Globally, the Parsi community is shrinking so fast from an ever- declining birth rate that India is now campaigning for Parsis to make childbearing a duty.
One such campaign advertisement earlier this year went: "Be responsible. Don't wear a condom tonight. Our numbers dwindle... Which is why, if you're married, maybe you should think about playing your part very seriously."
Very seriously indeed, so much so that the Indian government has set aside 100 million rupees (S$2.1 million) for a scheme to encourage Parsi couples to have more children.
The Parsis are people of the fire-worshipping faith known as Zoroastrianism, and had migrated from Persia to India in the seventh century to avoid persecution.
In India, where most of today's Parsis are, it is estimated that there are 60,000 of them, half as many as there were in the 1940s, the BBC reported in July.
The paternal lineage concept means I can marry outside, but my sister can't. Where (in the holy book) does it say so? Isn't it unfair? All these rules have to change. It won't affect the religion; in fact, it might help us to grow.
MR RUSTOM GHADIALI, president of the Parsi Zoroastrian Association of Singapore, on the practice of not counting children of Parsi women who have married non-Parsis as part of the community
Two key reasons for the decline in numbers: many in the community are not marrying - 30 per cent of Parsis never marry, and, if they do marry, they do so later in life, thus decreasing their chances of having children as a woman's fertility in general declines with age.
The Parsi community is more Westernised, with some delaying marriage till they are financially more stable, and Parsi women preferring to focus on their careers first and starting a family later.
But in Singapore, it seems that the Parsi community has bucked the trend, doubling to about 300 Parsis from 15 years ago.
More Parsi people have been coming from India and other countries to Singapore, mainly due to the job opportunities available here, says Mr Rustom Ghadiali, president of the Parsi Zoroastrian Association of Singapore (PZA). Most of them have become permanent residents. About a fifth of the 300-strong community today were born here.
Another reason for the different trends here and in India is the issue of who is, and is not, considered a Parsi.
The Singapore figures by PZA include non-Parsi spouses, who make up about 15 per cent of them.

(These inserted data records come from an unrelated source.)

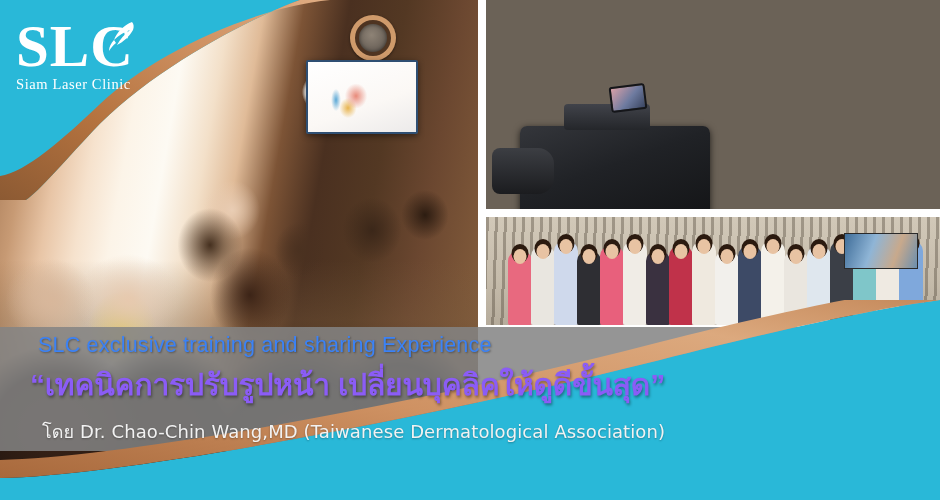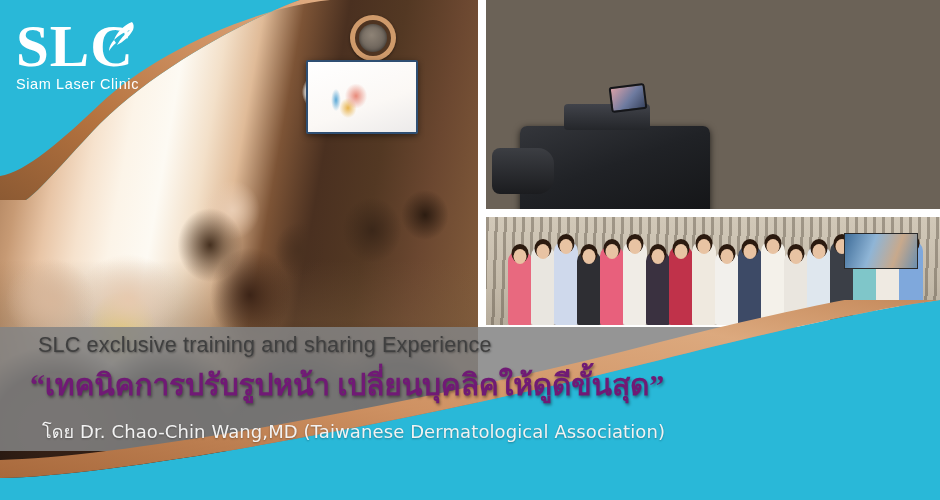"Siam Laser Clinic" #logo-sub-text { font-family: Liberation Sans, sans-serif -> Liberation Serif, serif }
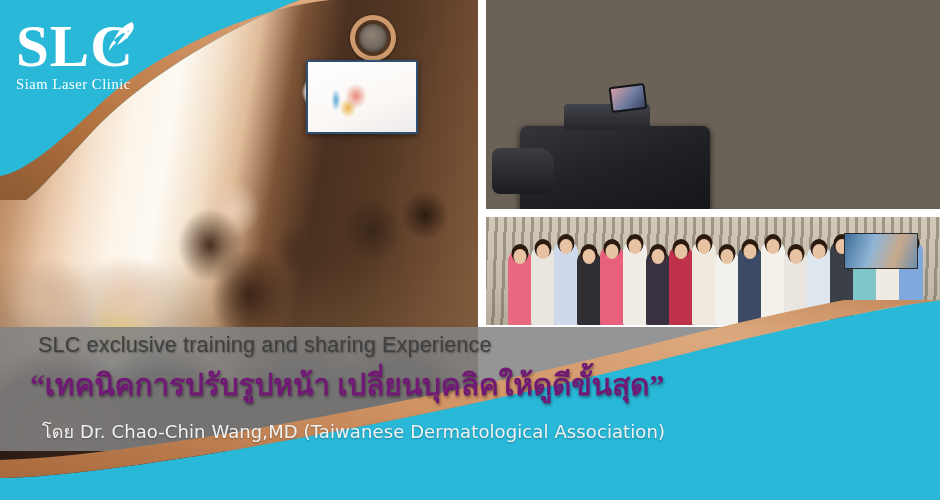"SLC exclusive training and sharing" #headline-en { color: #404040 -> #3b82f6 }
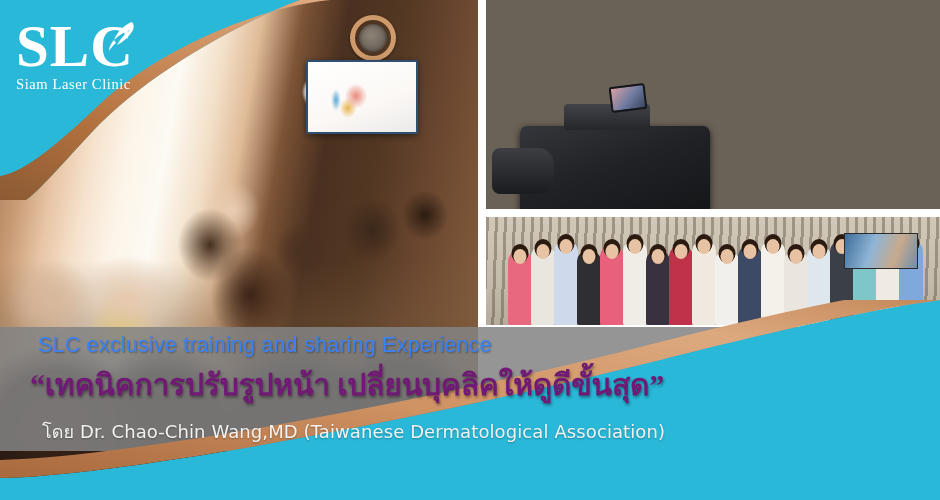"“เทคนิคการปรับรูปหน้า" #headline-th { color: #701a75 -> #8b5cf6; font-family: Liberation Serif, serif -> Liberation Sans, sans-serif }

They also include about 50 Parsi children, including those of non-Parsi fathers.
But in India, if a Parsi woman marries out, her children are not deemed to be Parsi. More than a third of Parsis there marry non-Parsis. There are many more non-Parsis around - the Parsis have never accounted for more than half a per cent of India's population.

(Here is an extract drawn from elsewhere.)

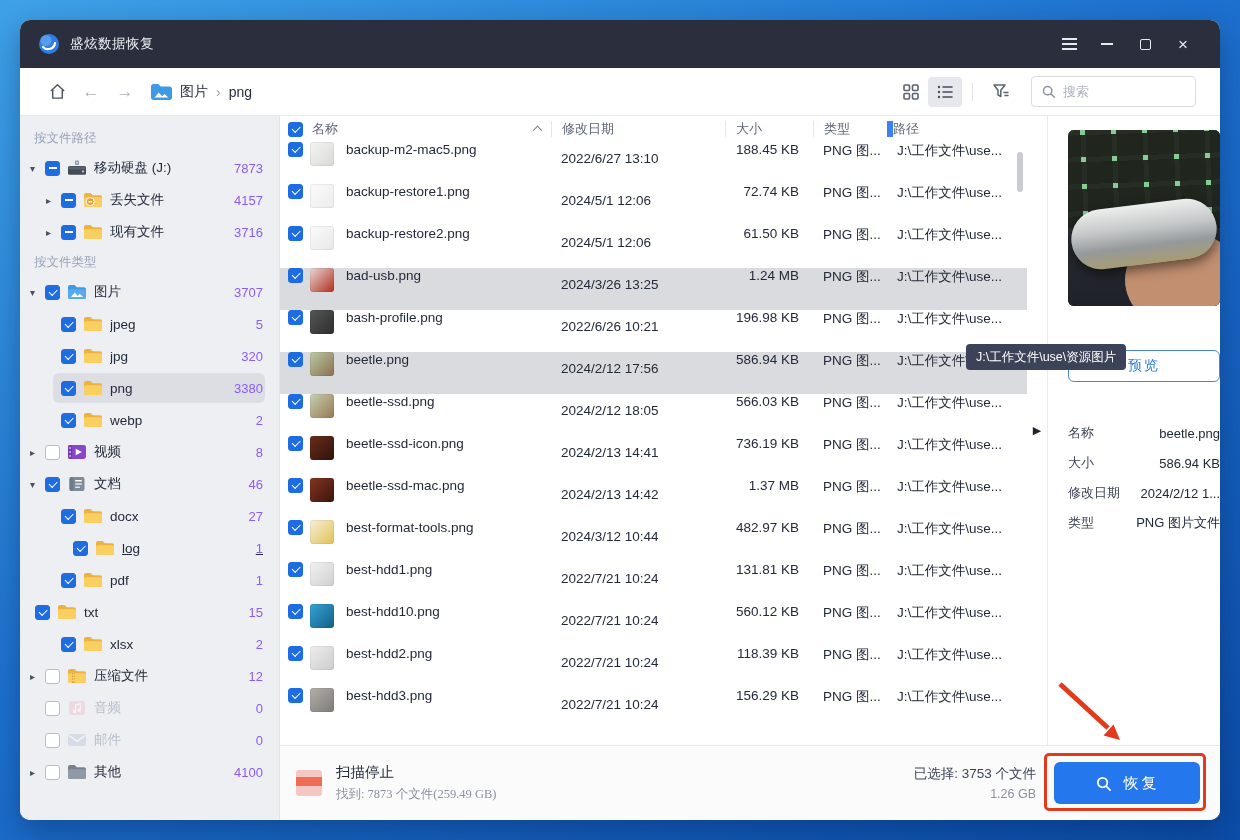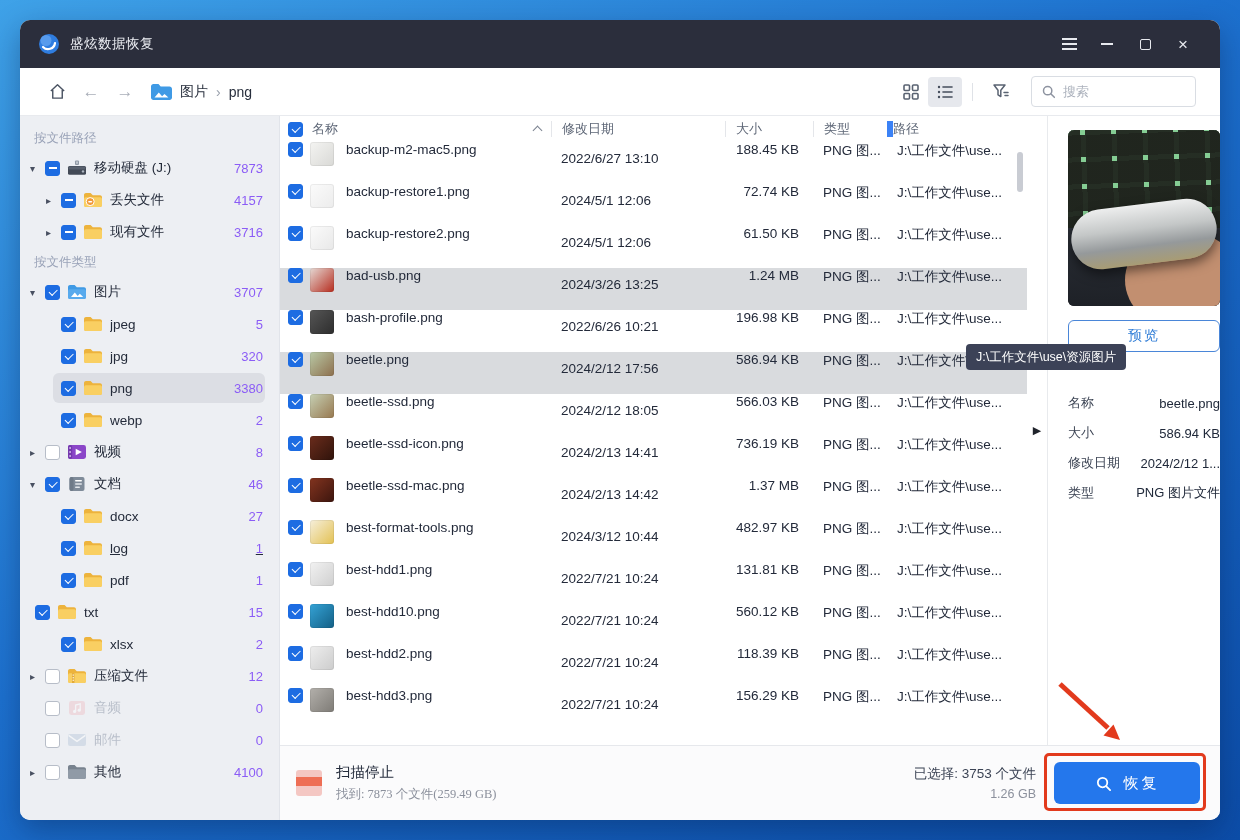"预览" .pv-btn { margin-top: 14px -> 44px }
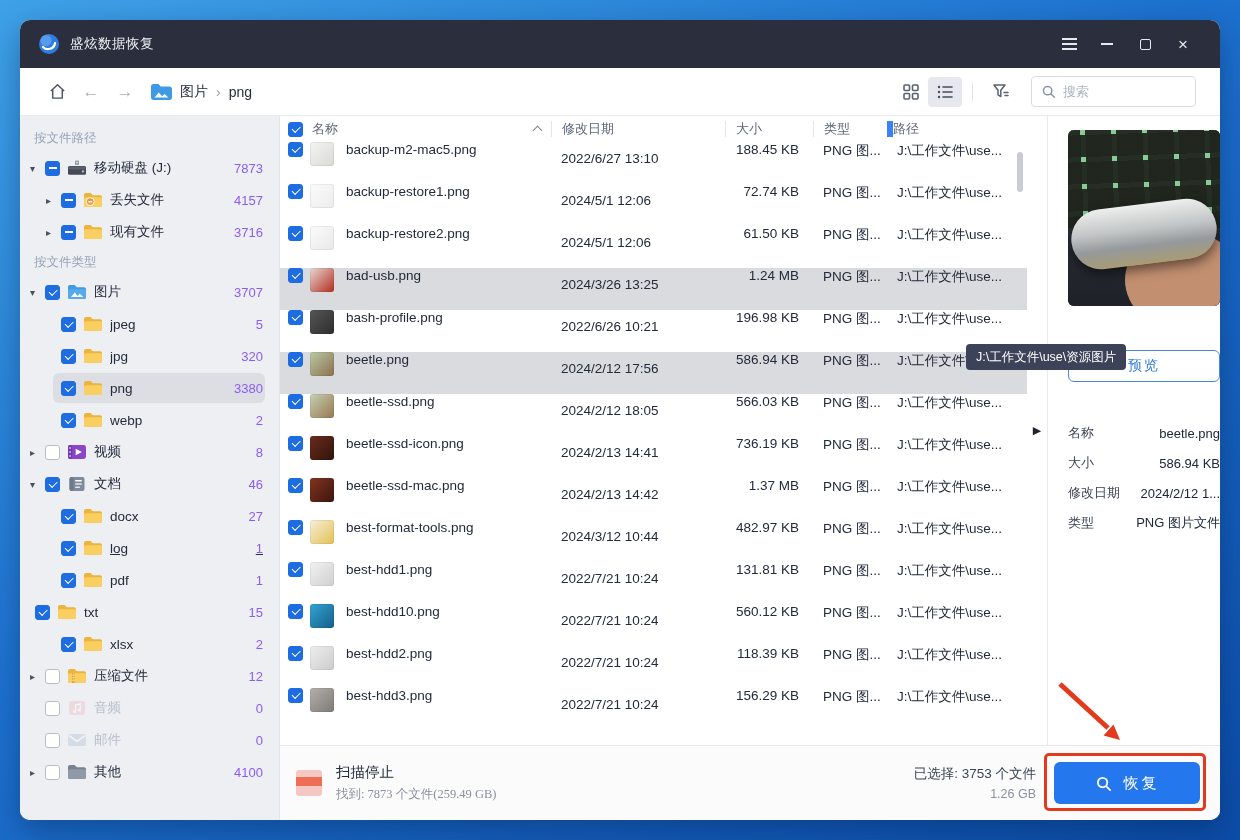"log" div.titem { padding-left: 26px -> 38px }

Even in the country's Jiyo Parsi campaign, which encourages the Parsis to procreate, only couples where the husband is a Parsi can get subsidies for fertility treatment.
As Zoroastrian scholar Khojeste Mistry told the BBC: "If (the women have) chosen to marry out, they've broken the rules of the religious customs and practices."
But Mr Ghadiali - who has been PZA's president for more than 20 years and is one of five Zoroastrian priests here - tells The Straits Times that this marriage condition is a man-made law and not in the Zoroastrian holy book.
"The paternal lineage concept means I can marry outside, but my sister can't. Where (in the holy book) does it say so? Isn't it unfair? All these rules have to change. It won't affect the religion; in fact, it might help us to grow."
He adds: "We only had knowledge of what happened in India... There was no condition about marriages when we were in Persia."
While some Parsi Zoroastrians like Mr Mistry say that people who marry out are "destroying the fabric of community existence" and not helping to preserve the Parsi ethnic identity, others like Mr Ghadiali say that holding such a strict view further "splits the community".
In India, some children were excluded from the community when they went against their parents' wishes and married non-Parsis.
There have also been cases in which Parsi women who married non-Parsis could not attend the funeral rites of their elderly parents.
Here in Singapore, the PZA was also divided for about 15 years, from the mid-1970s. Orthodox Parsis did not allow non-Parsis to attend PZA events, Mr Ghadiali says.
"Some family members can come, but some cannot come. Then what's the point of having an event?"
Then around 1985, the PZA committee amended its Constitution such that non-Parsi spouses can be members of the association, though they do not have voting rights.
"Today, we are one community. Whether you marry outside or not, your conscience has to be able to accept it," he says.
However, he reminds young people - including his two daughters who married non-Parsis - to be aware of the issues that come with marrying someone of another faith, such as having to follow different religious customs.
"We need to keep our minds open, and let the religion flourish," he says, noting that some children from mixed marriages decided to become Zoroastrians.
But what about the preservation of the ethnic identity of Parsis?
He says he does encourage people to marry and have children, but prefers not to force this upon people.
"Let us see what happens. Keeping people out is not going to help. Let's take people in," he says.